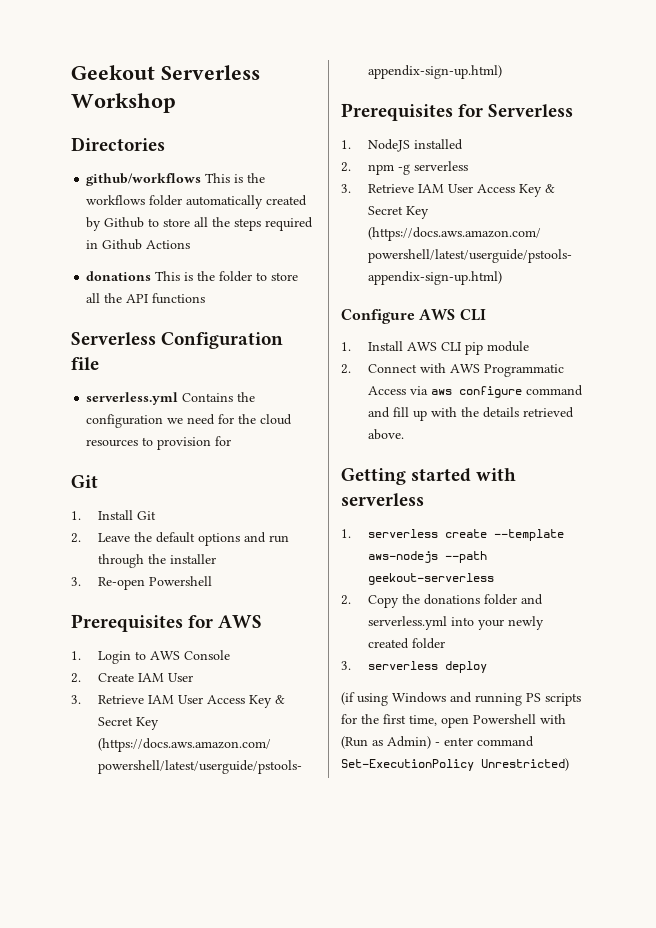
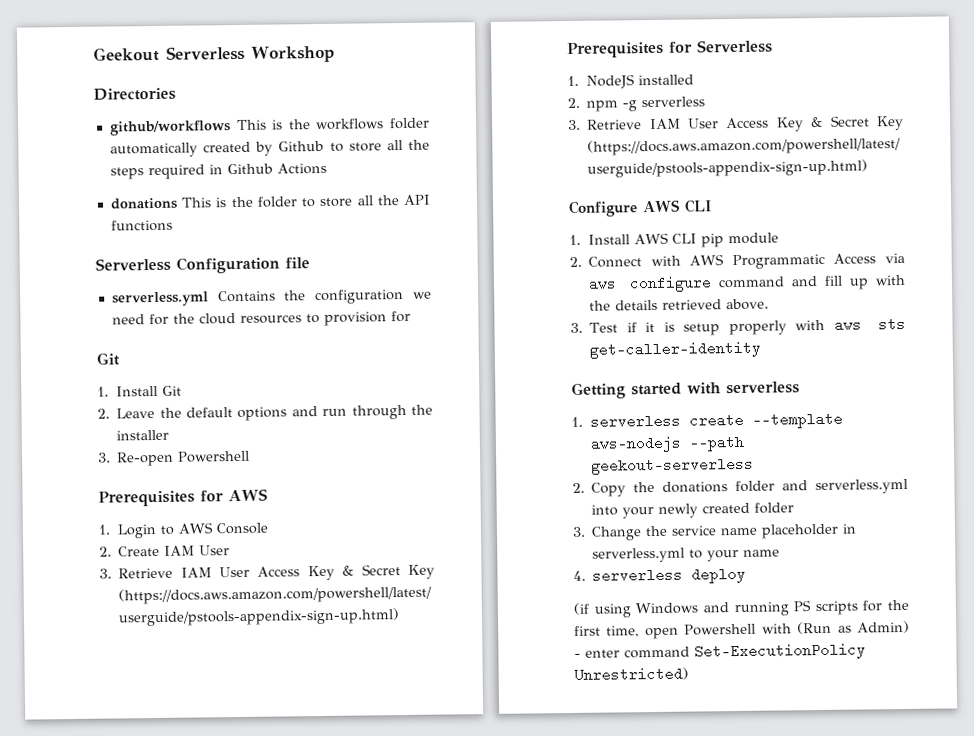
+ 3. Test if it is setup properly with aws sts get-caller-identity
- 3. serverless deploy
+ 3. Change the service name placeholder in serverless.yml to your name
+ 4. serverless deploy

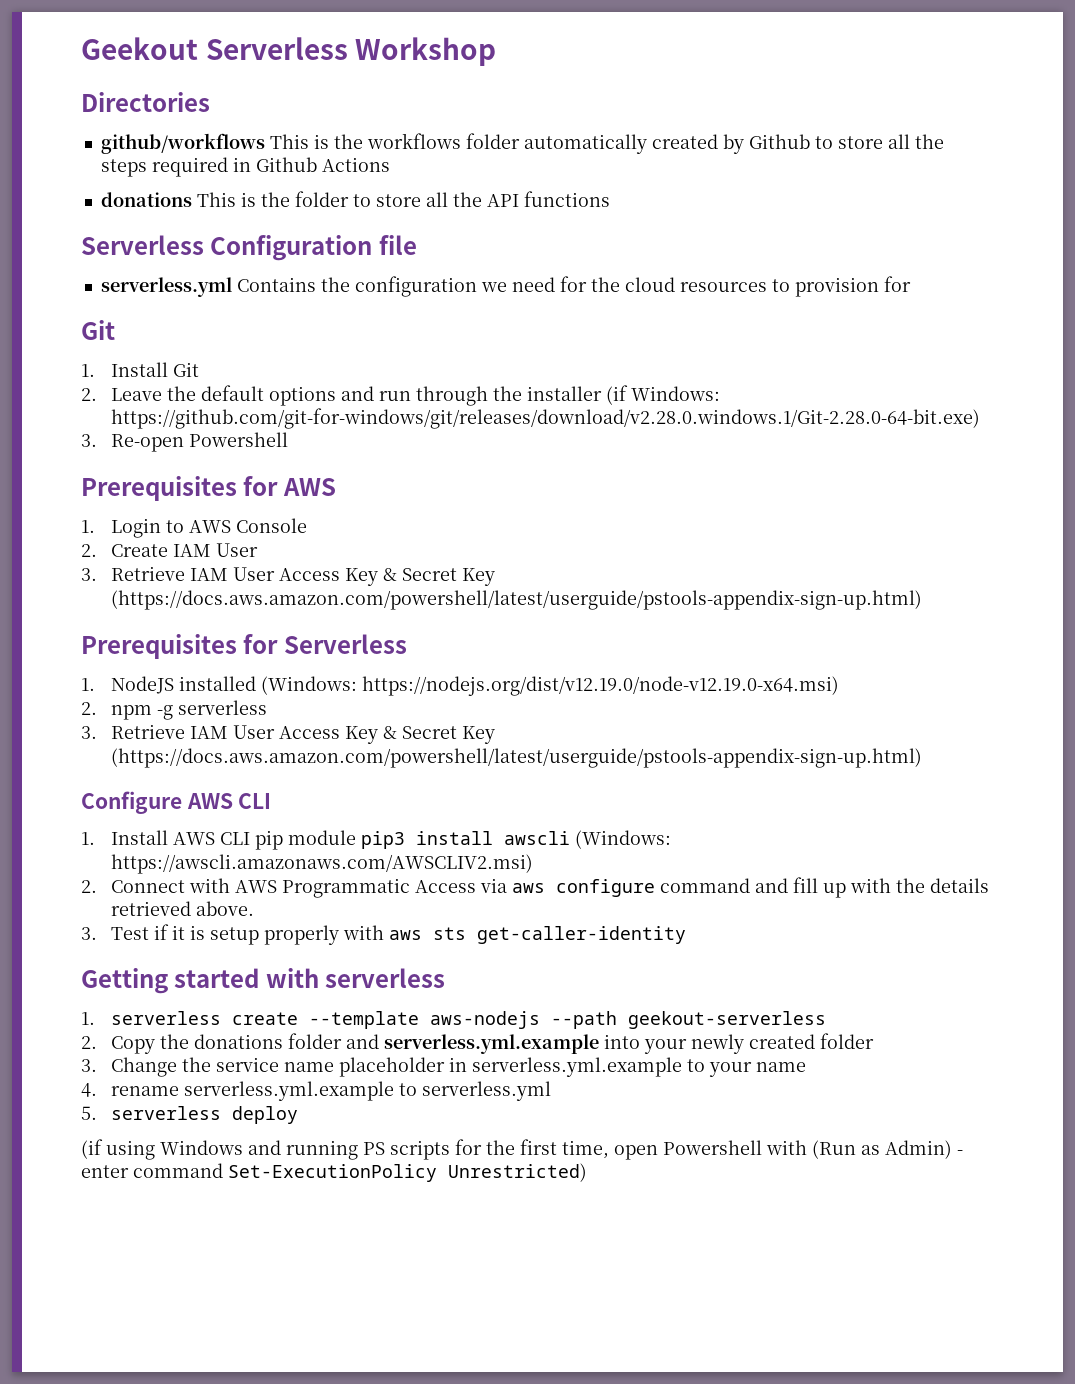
- 2. Leave the default options and run through the installer
+ 2. Leave the default options and run through the installer (if Windows: https://github.com/git-for-windows/git/releases/download/v2.28.0.windows.1/Git-2.28.0-64-bit.exe)
- 1. NodeJS installed
+ 1. NodeJS installed (Windows: https://nodejs.org/dist/v12.19.0/node-v12.19.0-x64.msi)
- 1. Install AWS CLI pip module
+ 1. Install AWS CLI pip module pip3 install awscli (Windows: https://awscli.amazonaws.com/AWSCLIV2.msi)
- 2. Copy the donations folder and serverless.yml into your newly created folder
+ 2. Copy the donations folder and serverless.yml.example into your newly created folder
- 3. Change the service name placeholder in serverless.yml to your name
+ 3. Change the service name placeholder in serverless.yml.example to your name
- 4. serverless deploy
+ 4. rename serverless.yml.example to serverless.yml
+ 5. serverless deploy

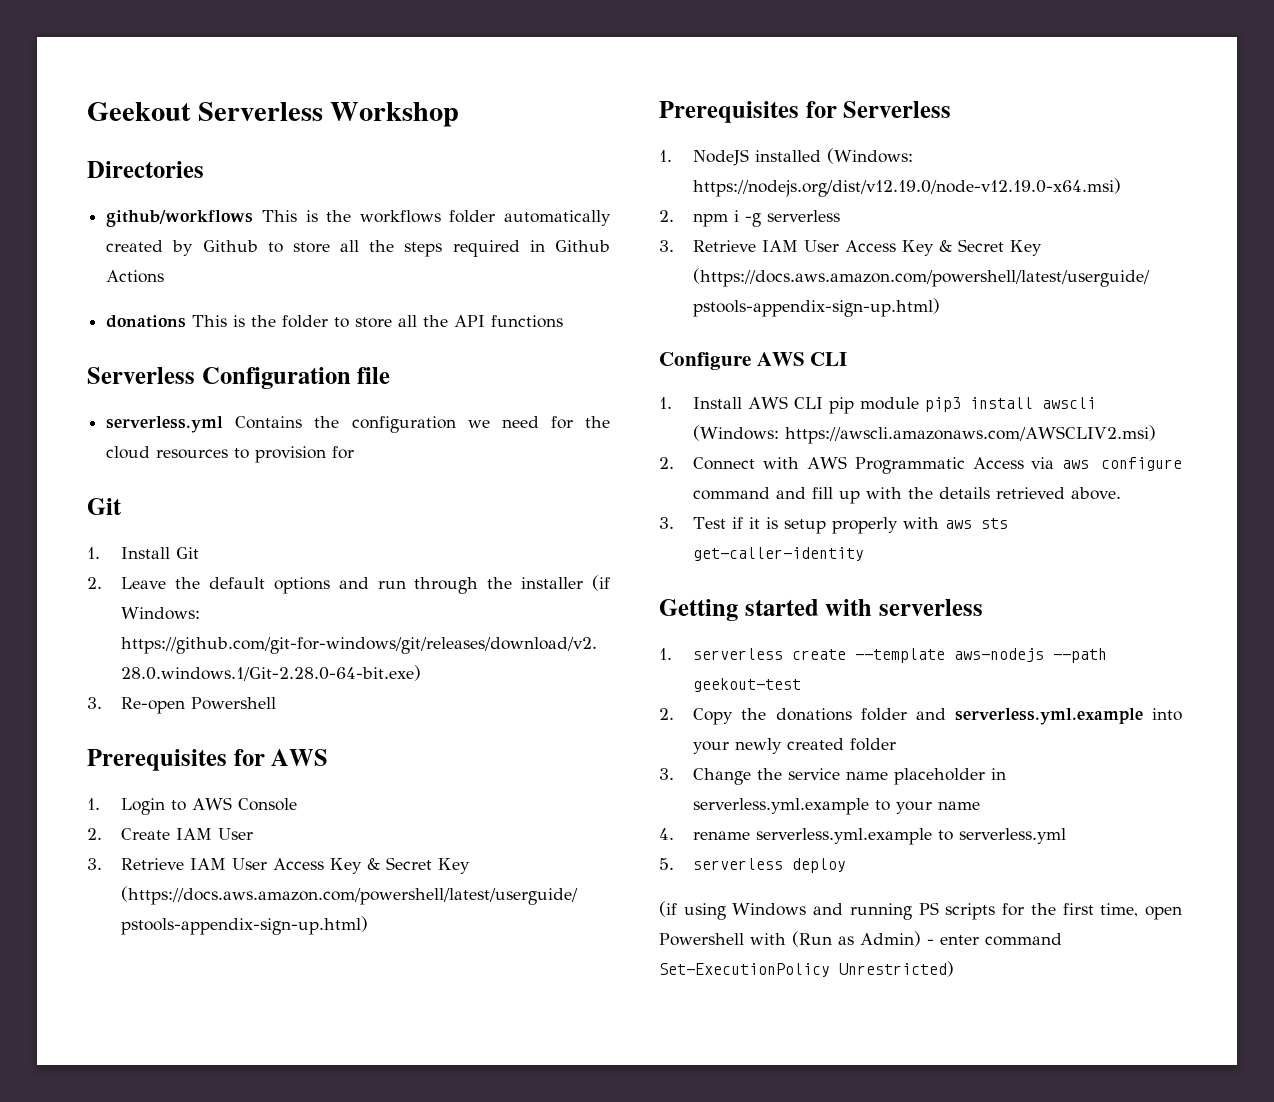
- 2. npm -g serverless
+ 2. npm i -g serverless
- 1. serverless create --template aws-nodejs --path geekout-serverless
+ 1. serverless create --template aws-nodejs --path geekout-test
════
- [YOUR INSTRUCTIONS] Leave out every line before the one containing "- 1. serverless"; set down that line and all remaining lines of the material exactly.

- [WRITTEN SOLUTION]
- 1. serverless create --template aws-nodejs --path geekout-serverless
+ 1. serverless create --template aws-nodejs --path geekout-test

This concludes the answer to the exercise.